Микаэль Мроцик, ему девятнадцать лет; короткие, тусклые мальчишеские волосы торчат над изрезанным морщинами, изможденным лицом мужчины; теперь на этом старообразном лице вновь проступают черты ребенка; бедный юноша, он скоро умрет.
Вот его история. Она начинается с отца — судьбы всех людей начинаются с отцов. Монтер Мроцик был служащим Верхне-Силезской электрической компании; сначала он потерял там глаз, — а через некоторое время его убило током высокого напряжения. Вдова Мроцик перебралась в квартиру поменьше — комнатку с кухней на заднем дворе почерневшего от времени дома — вернее, ящика, сложенного из кирпича; черный от копоти воздух, убожество собачьей конуры, голые крашеные стены, тонкие перегородки; крики и ругань наполняли эти лачуги, недостойные называться человеческим жильем.
При несчастном случае пособие семье монтера мизерно, но разве кто-нибудь имеет представление, как мало нужно человеку, чтобы вырваться из рук голодной смерти?
Сестре Микаэля, красивой девушке, работавшей в конторе, повезло — она вышла замуж за своего друга детства, мелкого чиновника, и переехала с ним в другой город, менее мрачный. У вдовы остался сын Микаэль, тихий мальчуган, еще школьник; в четырнадцать лет он бросил школу и пошел в шахту зарабатывать на хлеб. Не знаю, что делают в шахте мальчики; в конце концов он выбился в забойщики и стал работать под землей. У него были сильные молодые руки и слабые легкие — а отсюда и итог, как в арифметической задаче. Подземелье недоступно дневному свету. Горячий воздух — его не хватает для дыхания — насыщен мельчайшими частицами угольной ныли; она прибывает с каждым ударом кирки, с каждым взрывом тола. Люди работают в страшной духоте полуголые; их обнаженные тела покрыты липкой корой из угольной пыли и пота.
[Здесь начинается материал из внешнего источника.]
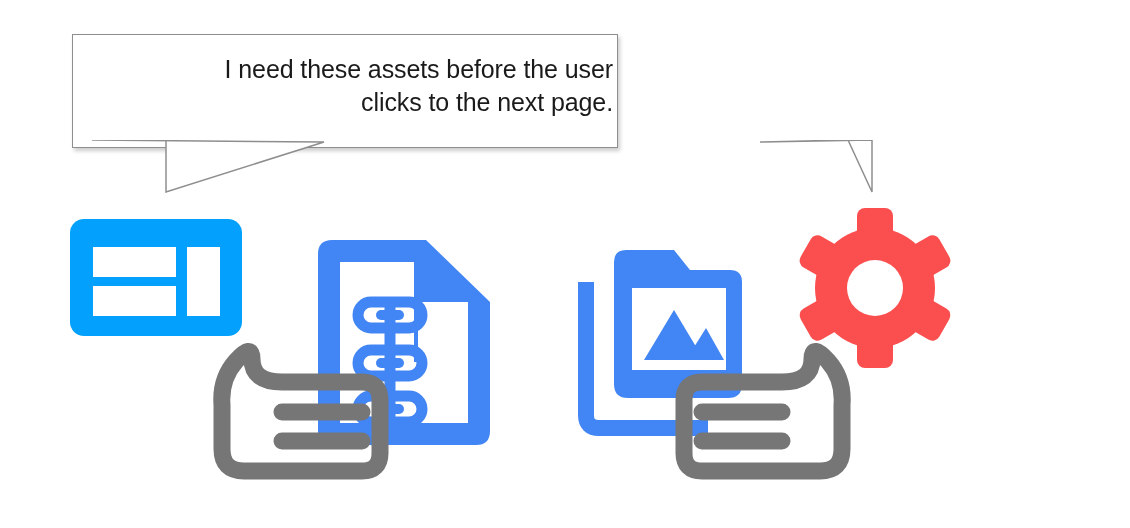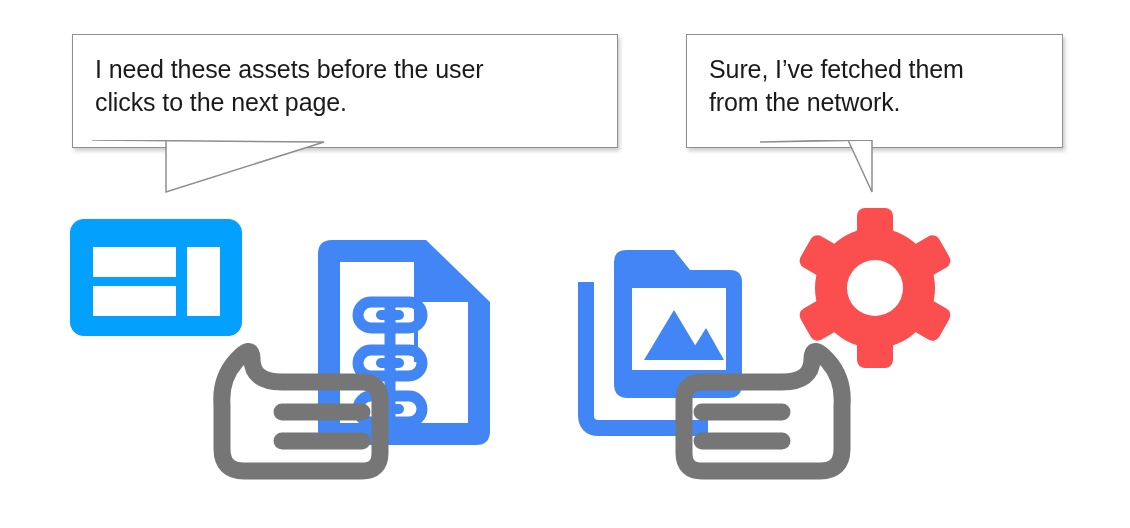"I need these assets before" #bubble-request .bubble-text { text-align: none -> right }
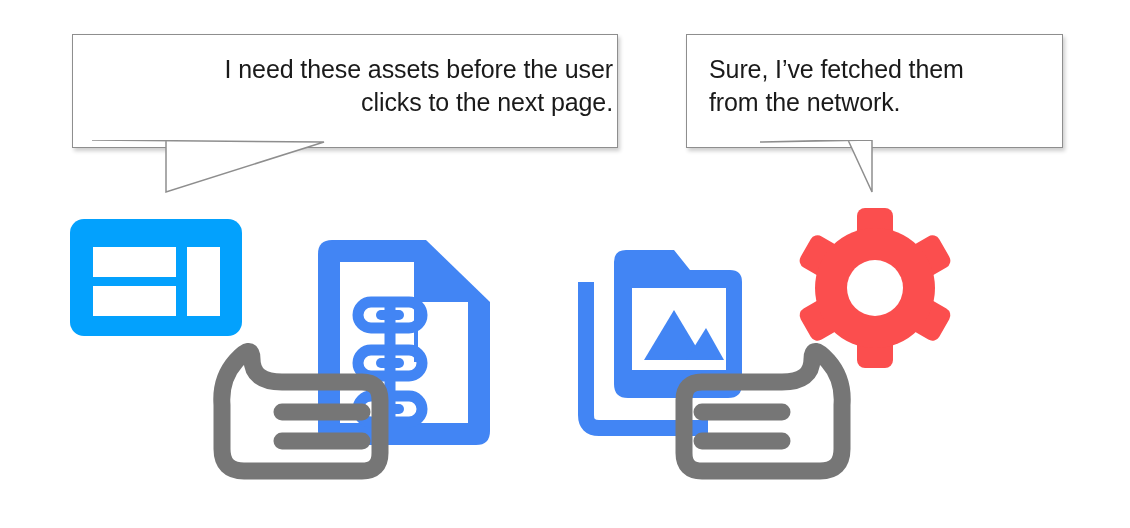"Sure, I’ve fetched them" div.bubble { html: <div> <div>Sure, I’ve fetched them from the network.</div> </div> -> none }
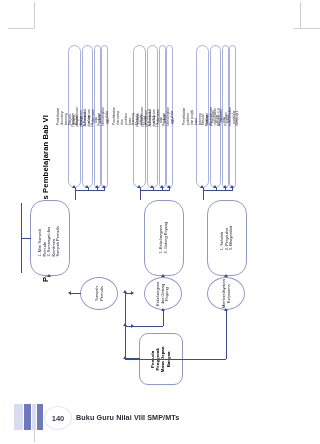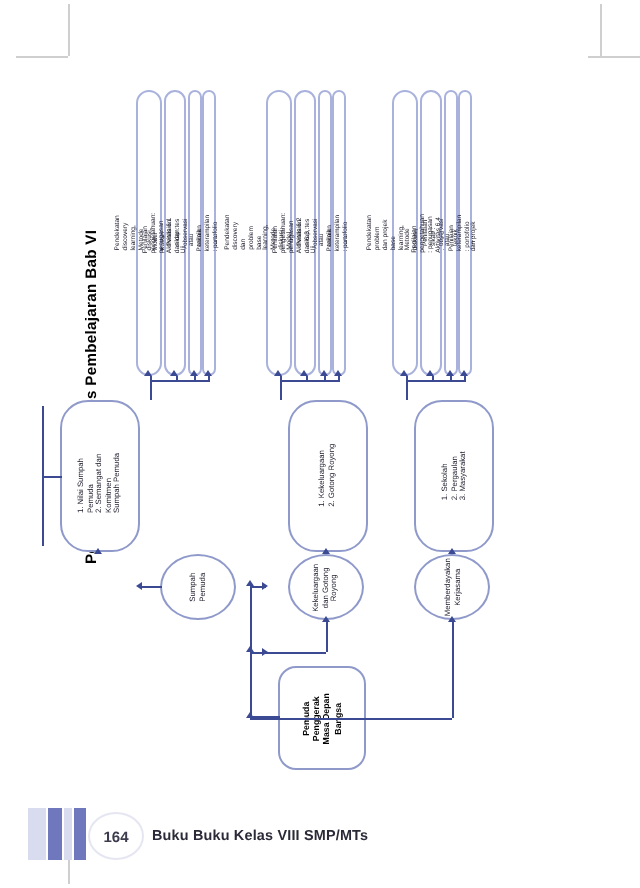"164" div { text: 164 -> 140 }
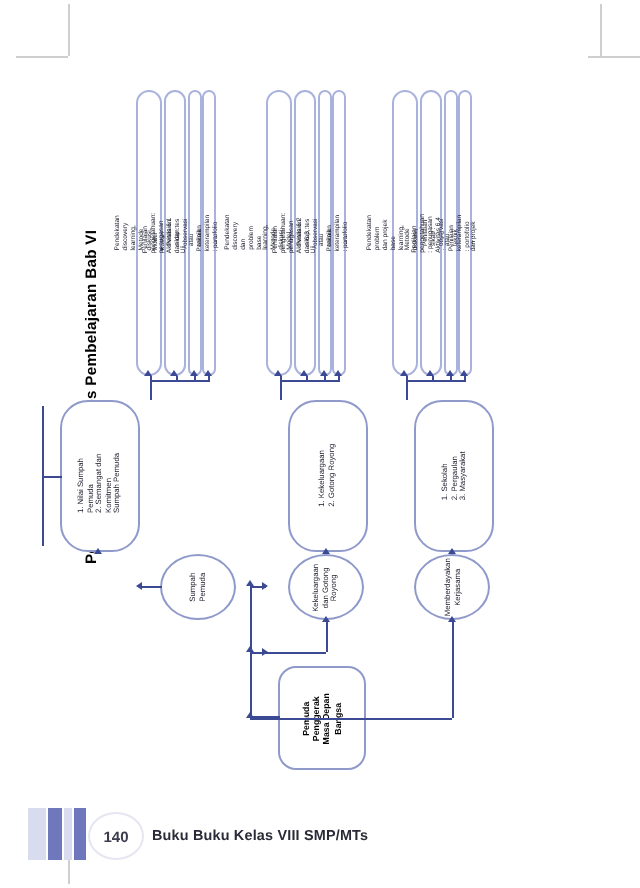"Buku Buku Kelas VIII SMP/MTs" div { text: Buku Kelas -> Guru Nilai }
В этом пекле Микаэль Мроцик находился восемь часов подряд и больше — вручную ворочал камни, всегда в тесноте, на коленях, на корточках, лежа на спине, всегда под слепящими лучами шахтерской лампы, мучаясь от жажды и жадно глотая жидкий кофе — в темпе нашего подстегиваемого угольной энергией века.
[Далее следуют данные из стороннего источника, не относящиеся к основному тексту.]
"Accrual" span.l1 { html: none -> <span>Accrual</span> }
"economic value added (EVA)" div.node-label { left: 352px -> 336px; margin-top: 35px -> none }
Плату за этот нечеловеческий труд кроткий юноша делил с матерью, у нее он жил. Она стряпала ему, ходила на рынок, стирала и латала его белье, он был для нее мужчиной-кормильцем и к тому же добрым и послушным сыном. Словно мягкая дробь, звучала в седой голове мамаши Мроцик мысль о довольстве, правда смутная и тревожная, звучала вплоть до одного проклятого воскресенья.
За городом, невдалеке от леса, среди случайно уцелевших сосен стоит гостиница «Немецкий король». По вечерам на пыльном дощатом полу зала, украшенного гирляндами из разноцветной бумаги, протянутыми от одной люстры к другой (бумага давно запылилась и выцвела от солнца), под звуки разбитого рояля, скрипки и барабана юные лавочники, рабочие и чиновники отплясывают со своими подружками вальс, польку, краковяк.
Там-то и увидел Микаэль Мроцик Берту Оконьковскую, красивую черноволосую продавщицу из магазина Клеманса, там он и танцевал с ней.
Любовь била из его глаз с такой силой и так угрожающе проступала его воля в складках щек, возле рта, что соперники сочли за лучшее потихоньку ретироваться, а польщенная Берта так и льнула к нему. Он угощал ее пивом и бутербродами с колбасой. Он был немногословен, но девушка угадывала за его упрямым лбом и в его юношеском сердце что-то безмерно большое, что пробудилось с ее появлением в его жизни и готово было обрушиться на нее. По пути в город они почти не говорили; молчали залитые лунным светом поля — жалкий клочок природы, наполовину уже поглощенный городом, — на горизонте вспыхивали зарницы доменных печей и мартенов; но природа, луна и ее мягкий свет трогают сердца, питают любовь, сплетают судьбы.